My name is Rogier van der Velde and I am an associate professor at the Water Resources department of the Faculty of ITC (University of Twente).
I obtained my MSc degree (2004) in Hydrology from Wageningen University. In this period I started developing an expertise in SAR-based soil moisture remote sensing at the Hydrology and Remote Sensing Laboratory (HRSL) of the USDA-ARS in Beltsville, USA.
My PhD degree I received in 2010 from the University of Twente with a dissertation focused on soil moisture estimation from active microwave observations and the modelling of water and energy exchanges at the land-atmosphere interface. Soil moisture estimation at plot-scale, I applied to C- and L-band radar observations collected with a truck-mounted scatterometer deployed during a corn growth cycle. Envisat-ASAR has been used to map soil moisture at regional-scale across the Naqu river basin on the Tibetan Plateau. The modelling of water and energy exchanges at land surface I have performed in the context of the Noah land surface model applied to a site on Tibetan Plateau.

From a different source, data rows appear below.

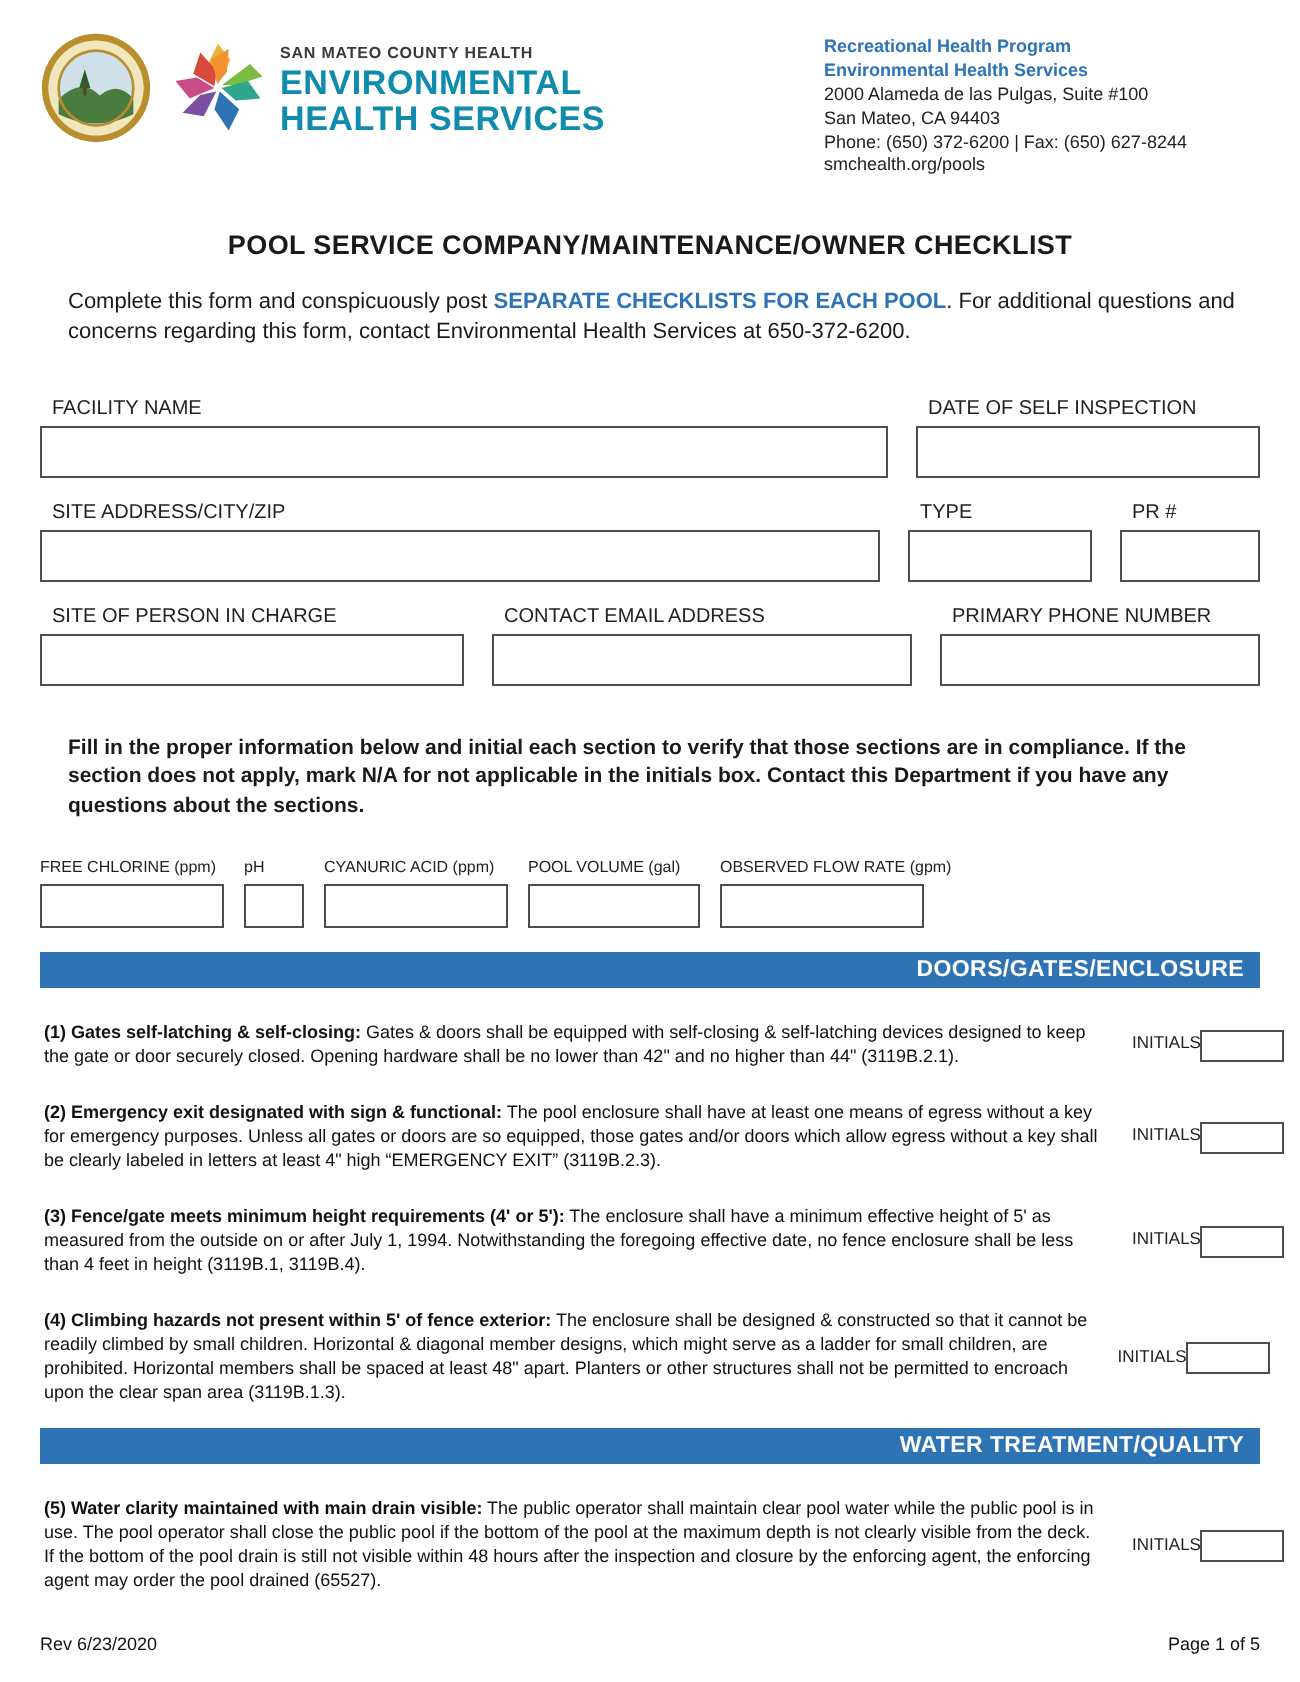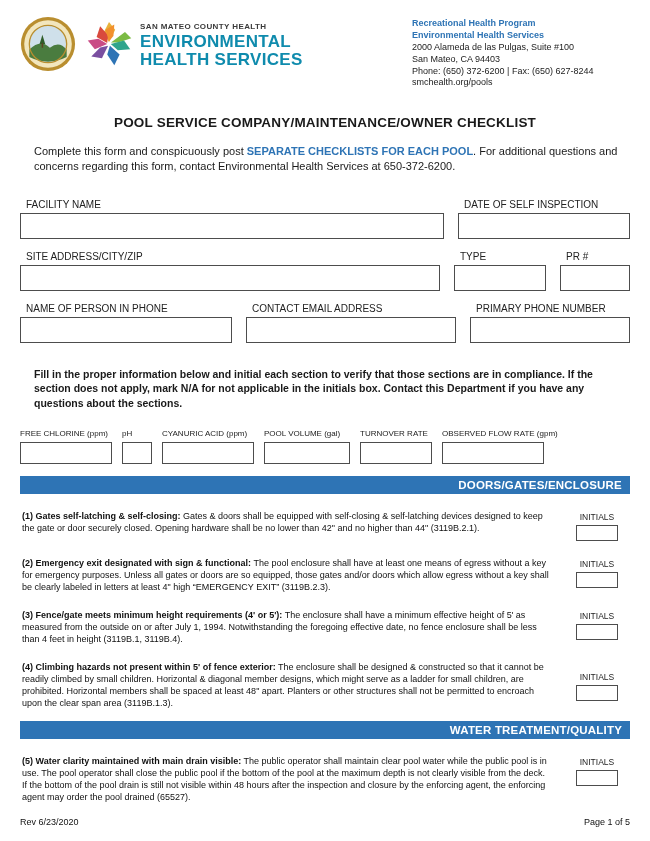--- a/index.html
+++ b/index.html
@@ -140,7 +140,7 @@
 
     <div class="frow">
       <div class="fgroup g-person">
-        <div class="flabel">NAME OF PERSON IN PHONE</div>
+        <div class="flabel">SITE OF PERSON IN CHARGE</div>
         <input class="fbox" style="">
       </div>
       <div class="fgroup g-email">

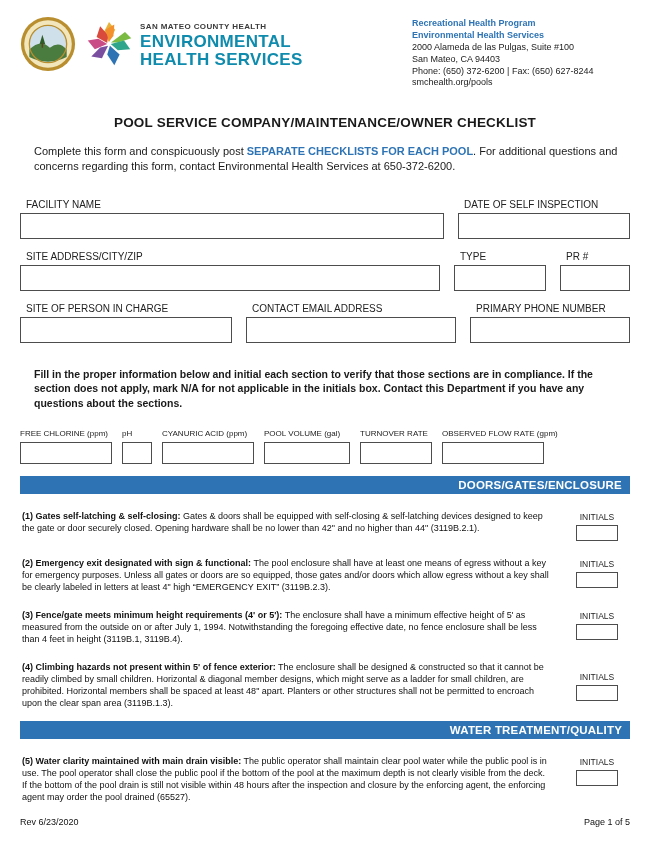--- a/index.html
+++ b/index.html
@@ -175,10 +175,6 @@
       <input class="mbox mw4" style="">
     </div>
     <div class="mgroup">
-      <div class="mlabel">TURNOVER RATE</div>
-      <input class="mbox mw5" style="">
-    </div>
-    <div class="mgroup">
       <div class="mlabel">OBSERVED FLOW RATE (gpm)</div>
       <input class="mbox mw6" style="">
     </div>

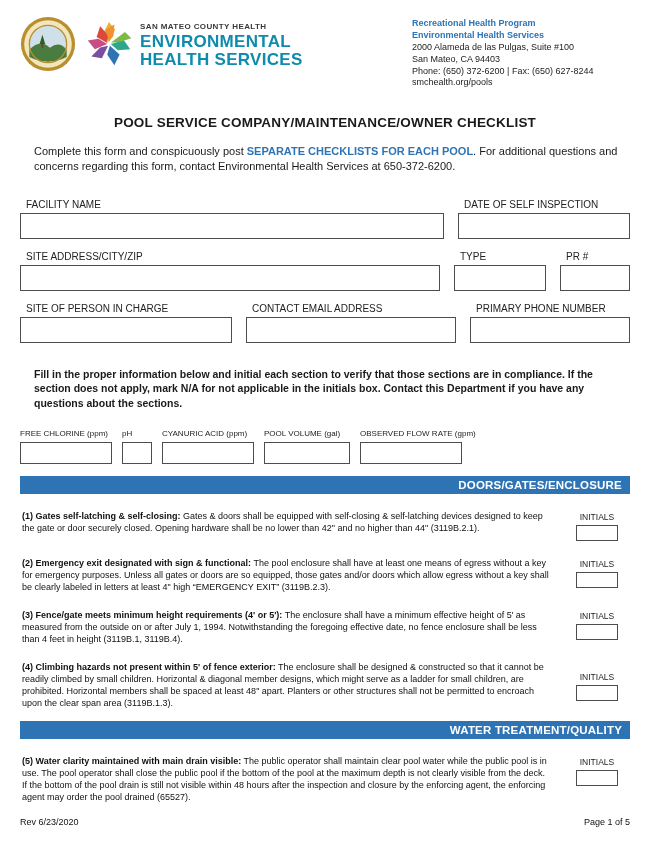--- a/index.html
+++ b/index.html
@@ -55,7 +55,7 @@
   .item { display:flex; margin-top:16px; padding:0 2px; }
   .item-text { flex:1; font-size:9px; line-height:1.34; margin:0; padding-right:14px; color:#111; }
   .item-text strong { font-weight:bold; }
-  .initials { width:62px; flex:none; display:flex; flex-direction:column; align-items:center; padding-top:2px; }
+  .initials { width:62px; flex:none; display:flex; flex-direction:row; align-items:center; padding-top:2px; }
   .initials-label { font-size:8.5px; color:#222; margin-bottom:3px; }
   .initials-box { border:1px solid #4d4d4d; width:42px; height:16px; background:#fff; font-size:10px; text-align:center; font-family:"Liberation Sans",sans-serif; }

In my post-PhD years I have continued to build on earlier developed expertise. In addition, I have devoted considerable efforts to in-situ soil moisture measurements by leading the development of the Naqu and Ngari monitoring networks on the Tibetan Plateau. Since 2015 I am responsible for the management of our monitoring network in the Twente region, which was selected as core international validation site for NASA’s SMAP (Soil Moisture Active/Passive) mission.
Over the years, my research interest has grown towards the development of Earth Observation applications for Regional Water Management. Via NWO-AES funded Optimizing Water Availability with Sentinel-1 Satellites (OWAS1S) project I contributed to this topic by investigating the added value of Sentinel-1 and SMAP soil moisture estimates for region water authorities.